Fluorinated bioisosteres have found a broad application in modern drug design. In particular, a fluoroalkene moiety can efficiently mimic an amide bond due to a similarity in the electronic and steric parameters, thus increasing the hydrolytic stability, lipophilicity, and permeability through membranes. As a result, by using such bioisosteric replacement, one could substantially improve the efficiency of biologically active compounds known to date. Among the methods for the preparation of fluoroalkenes and compounds containing a 2-fluoroallyl fragment, one of the most convenient is ring opening in fluoro-substituted cyclopropanes. However, its synthetic application has been limited for a long time due to the difficulty of controlling the regio- and stereoselectivity of nucleophile addition to 2-fluoroallyl-cationic structures, which are key intermediates in these processes.

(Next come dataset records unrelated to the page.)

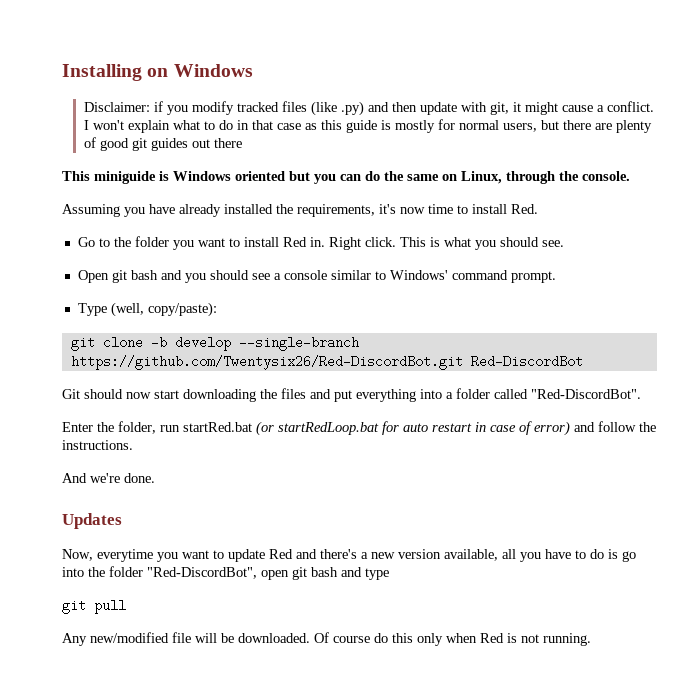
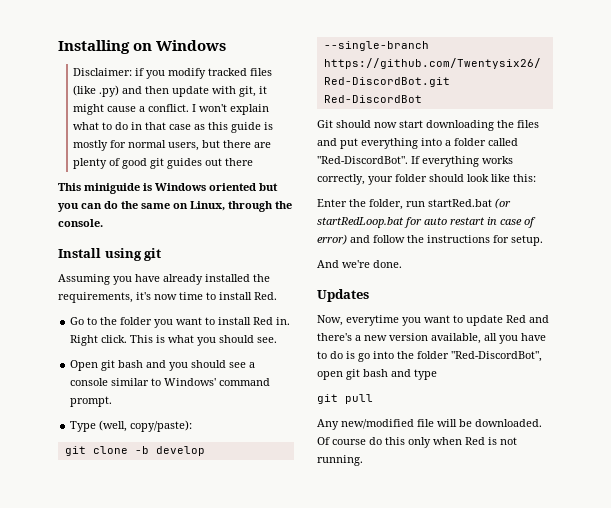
(630, 176) none -> [58,248,162,261] // Install using git
(641, 394) none -> [411,156,513,167] [317,174,536,185] If everything works correctly, your folder should look like this:
[62,440,133,450] instructions. -> [427,235,543,246] instructions for setup.

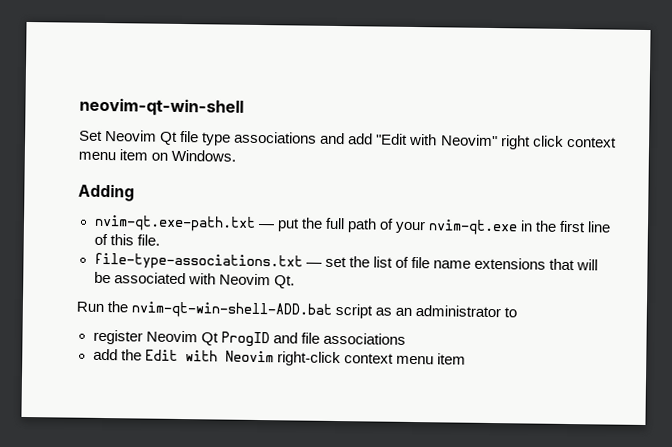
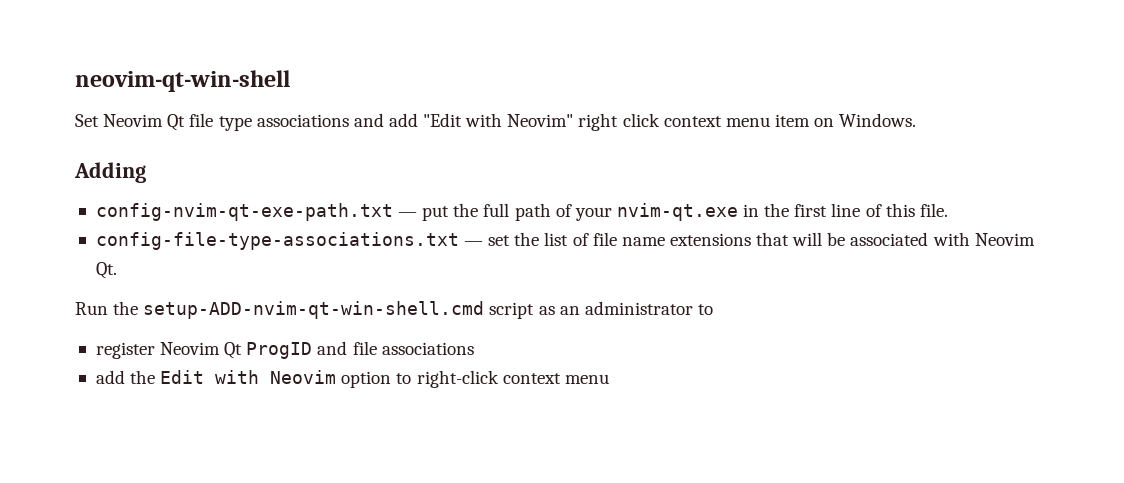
[93,214,256,232] nvim-qt.exe-path.txt -> [95,203,393,221] config-nvim-qt-exe-path.txt
[93,252,303,271] file-type-associations.txt -> [95,232,459,250] config-file-type-associations.txt
[131,301,333,319] nvim-qt-win-shell-ADD.bat -> [143,301,485,319] setup-ADD-nvim-qt-win-shell.cmd
(274, 356) none -> [341,371,412,388] option to
[436,353,466,365] item -> (609, 379) none

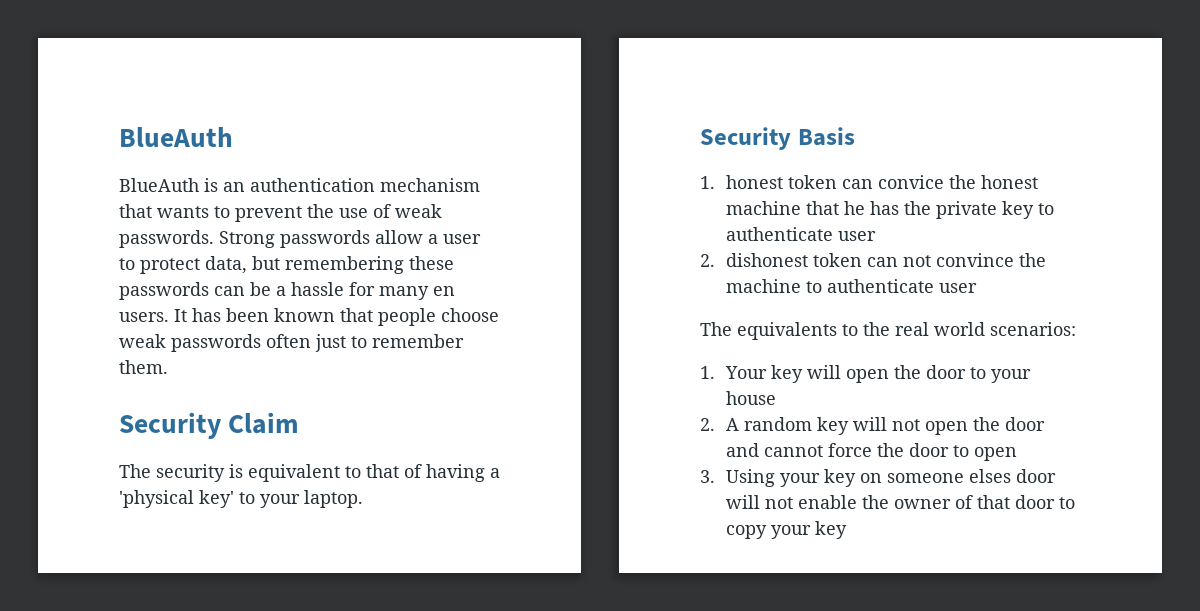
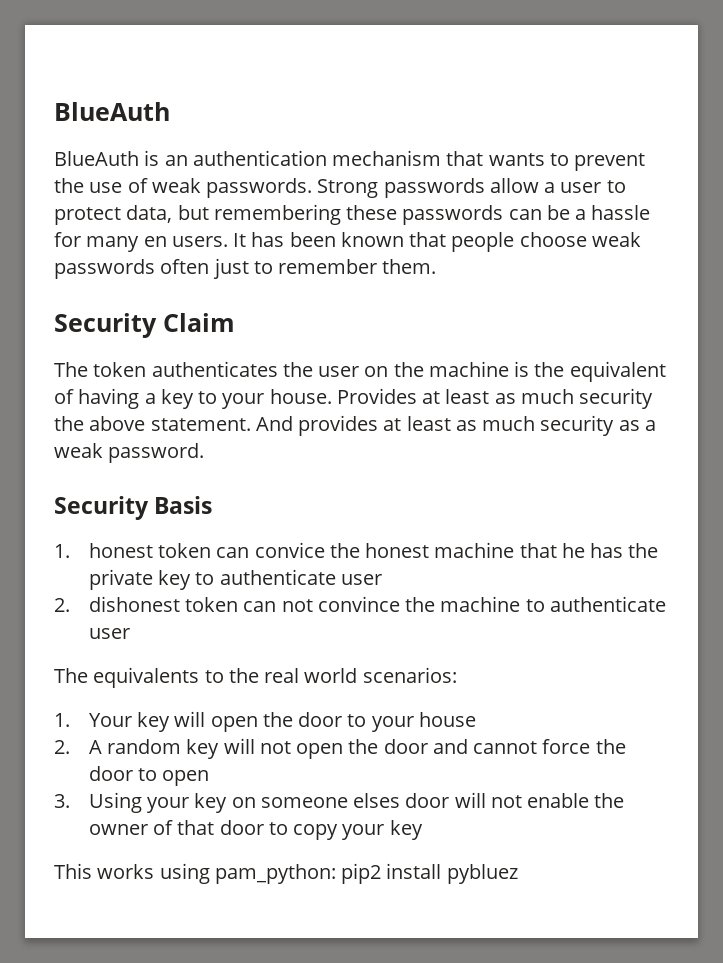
[156,464,500,482] [119,490,363,508] security is equivalent to that of having a 'physical key' to your laptop. -> [93,361,666,382] [54,388,654,409] [54,415,656,436] [54,443,205,463] token authenticates the user on the machine is the equivalent of having a key to your house. Provides at least as much security the above statement. And provides at least as much security as a weak password.
(847, 530) none -> [54,863,518,884] // This works using pam_python: pip2 install pybluez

In the Laboratory of Chemistry of Diazo Compounds of the ZIOC RAS, new stable 2-fluoroallyl electrophiles (2-fluoroallyl)pyridinium tetrafluoroborates were synthesized by the opening of gem-bromofluorocyclopropanes. Palladium-catalyzed reactions of these salts with amines, malonates, and boronic acids open the way to a wide range of functionalized compounds with a fluoroallyl moiety. All developed transformations proceed with high regio- and stereoselectivity.
Angelina Yu. Bobrova, Maxim A. Novikov, and Yury V. Tomilov (2-Fluoroallyl)pyridinium tetrafluoroborates: novel fluorinated electrophiles for Pd-catalyzed allylic substitution Org. Biomol. Chem., 2021, 19, 4678-4684. DOI: 10.1039/D1OB00567G.